══ TASK INPUT ══

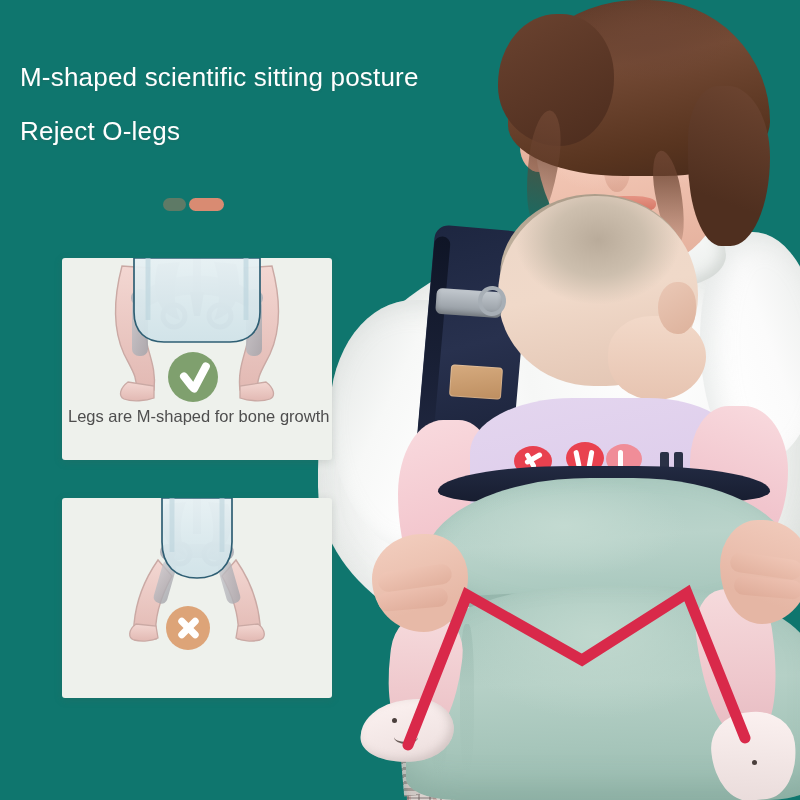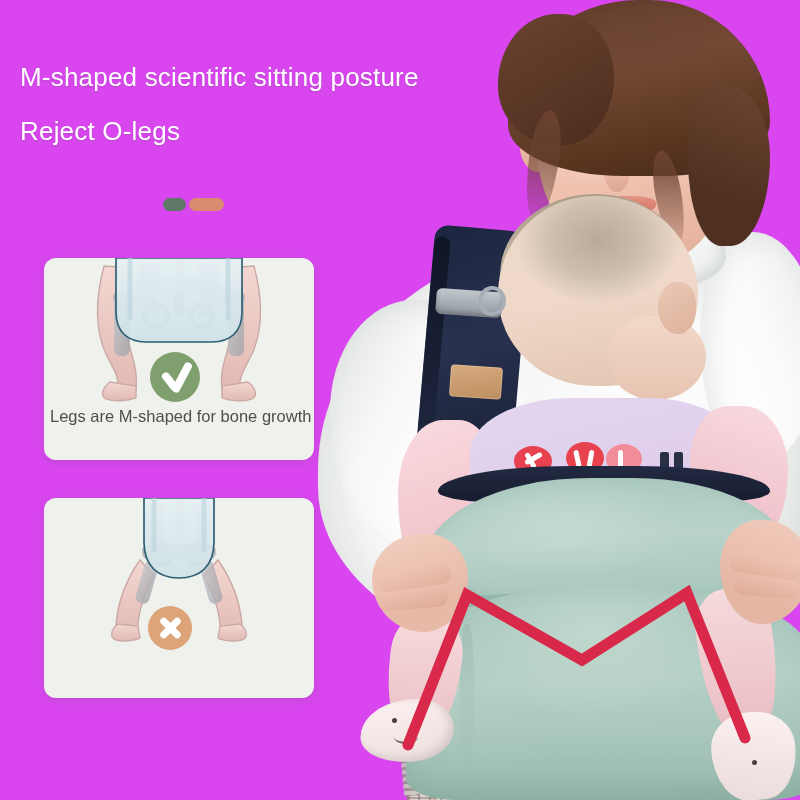"M-shaped scientific sitting posture" div { background: #d946ef -> #0f766e }
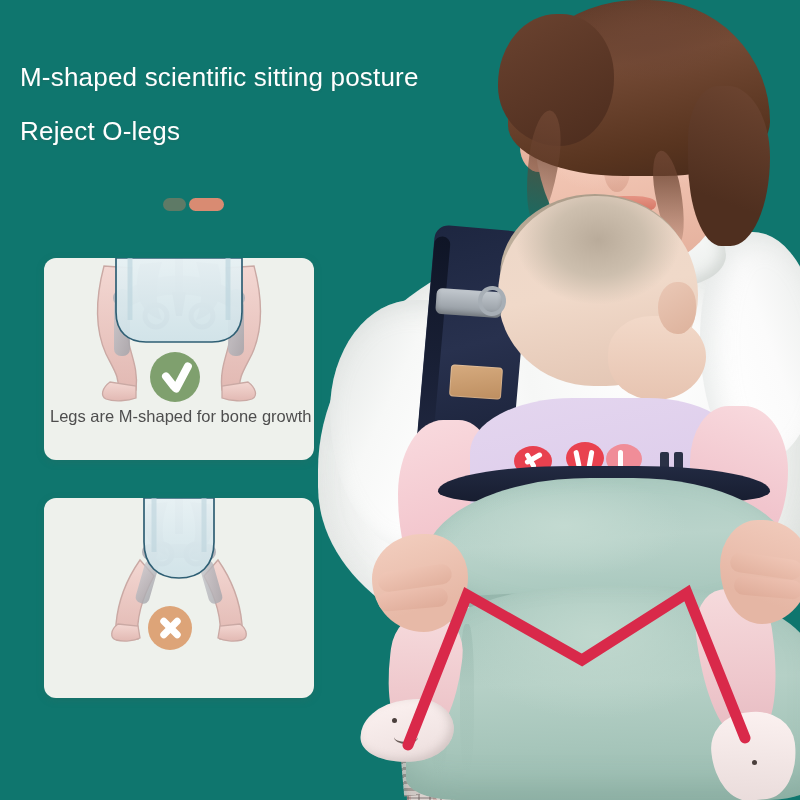"Legs are M-shaped for bone" .card { border-radius: 12px -> 3px; left: 44px -> 62px }
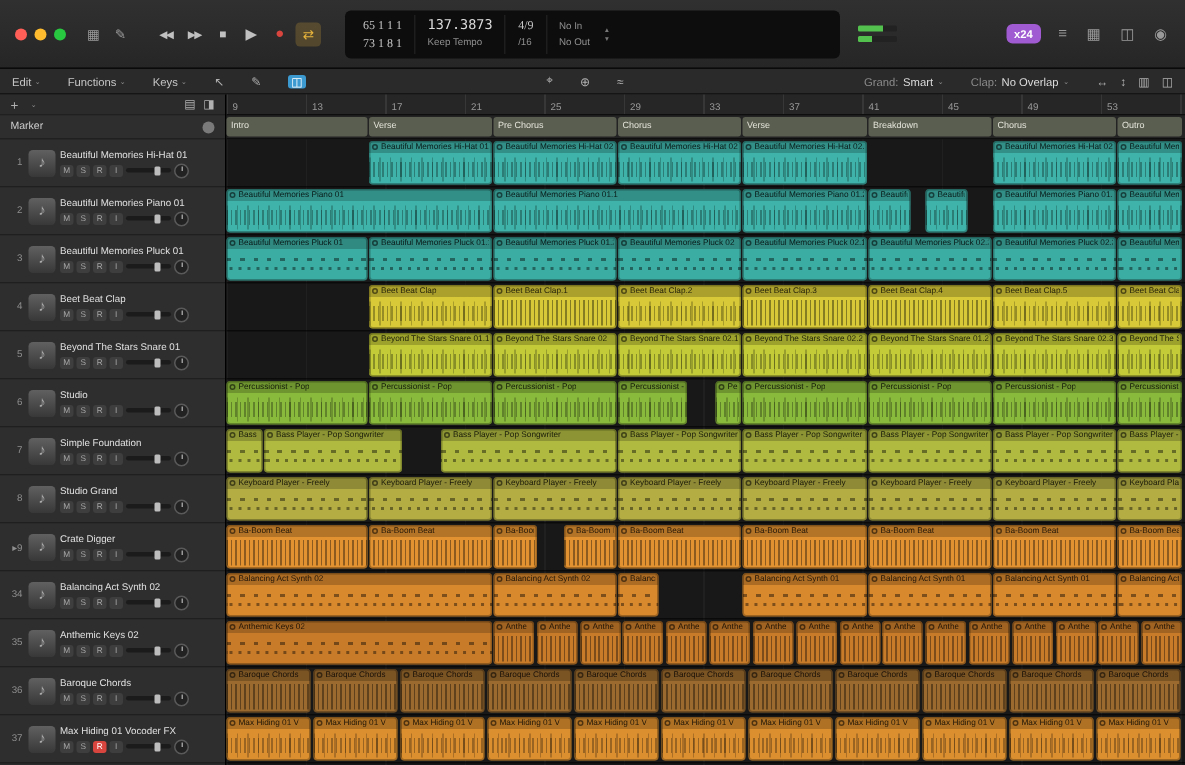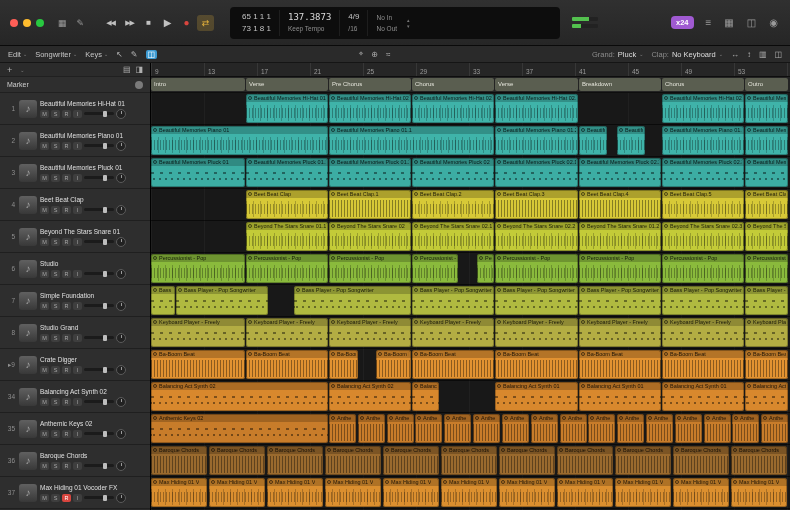"65 1 1 1" .lcd-mid { font-family: Liberation Sans, sans-serif -> Liberation Serif, serif }
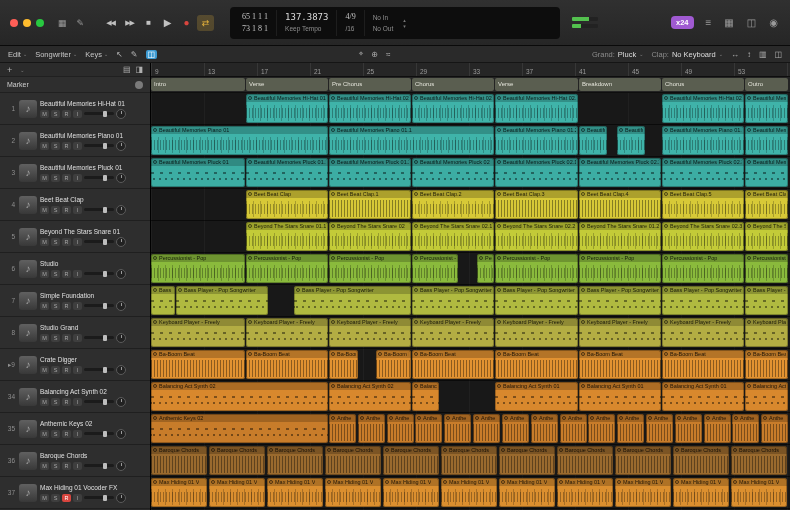"Edit" .toolbar { gap: 8px -> 18px }
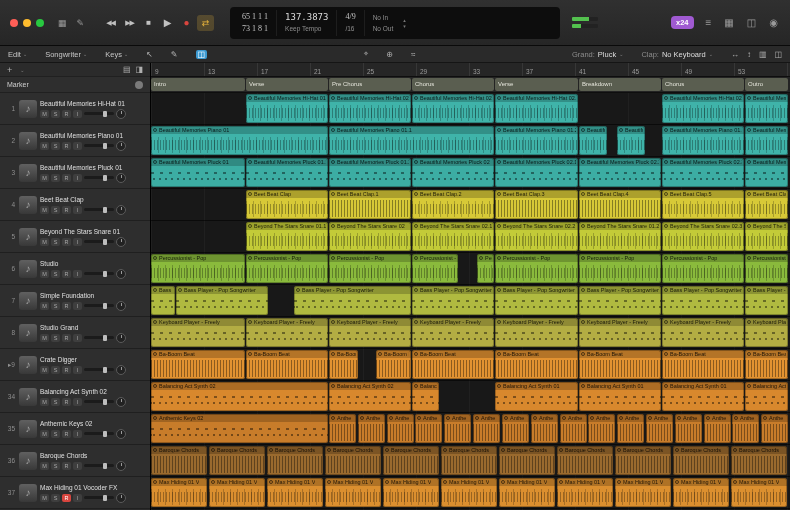"Songwriter" span { text: Songwriter -> Functions }
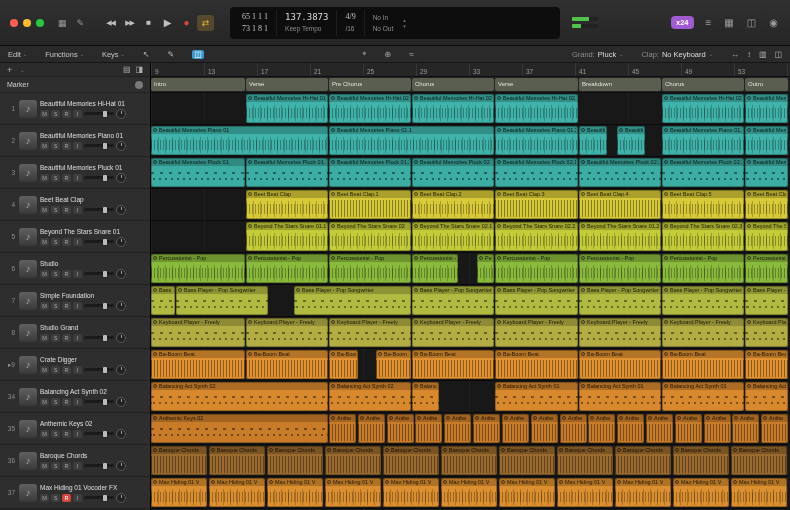"Pluck" span.val { text: Pluck -> Smart }
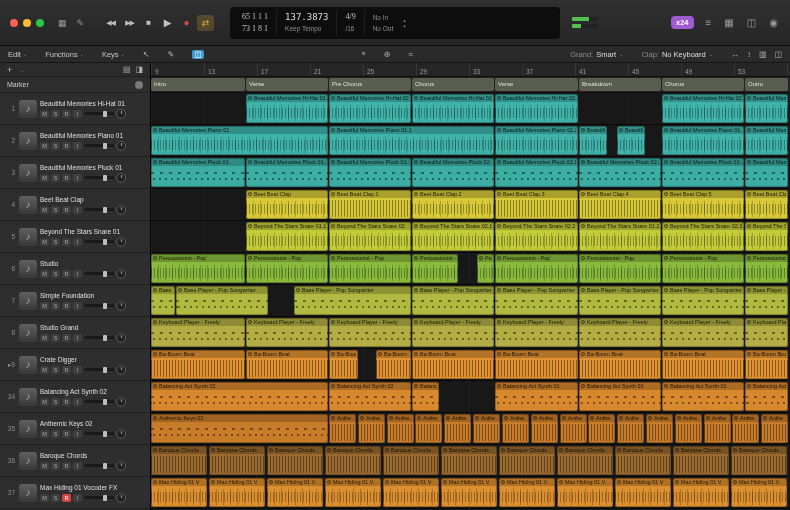"No Keyboard" span.val { text: Keyboard -> Overlap }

═══

TASK BRIEF> Restate, word for word, each line from the line containing "text: Songwriter ->" through the end of the entries above; the pictures are not part of the copy.

ANSWER SPACE>
"Songwriter" span { text: Songwriter -> Functions }
"Pluck" span.val { text: Pluck -> Smart }
"No Keyboard" span.val { text: Keyboard -> Overlap }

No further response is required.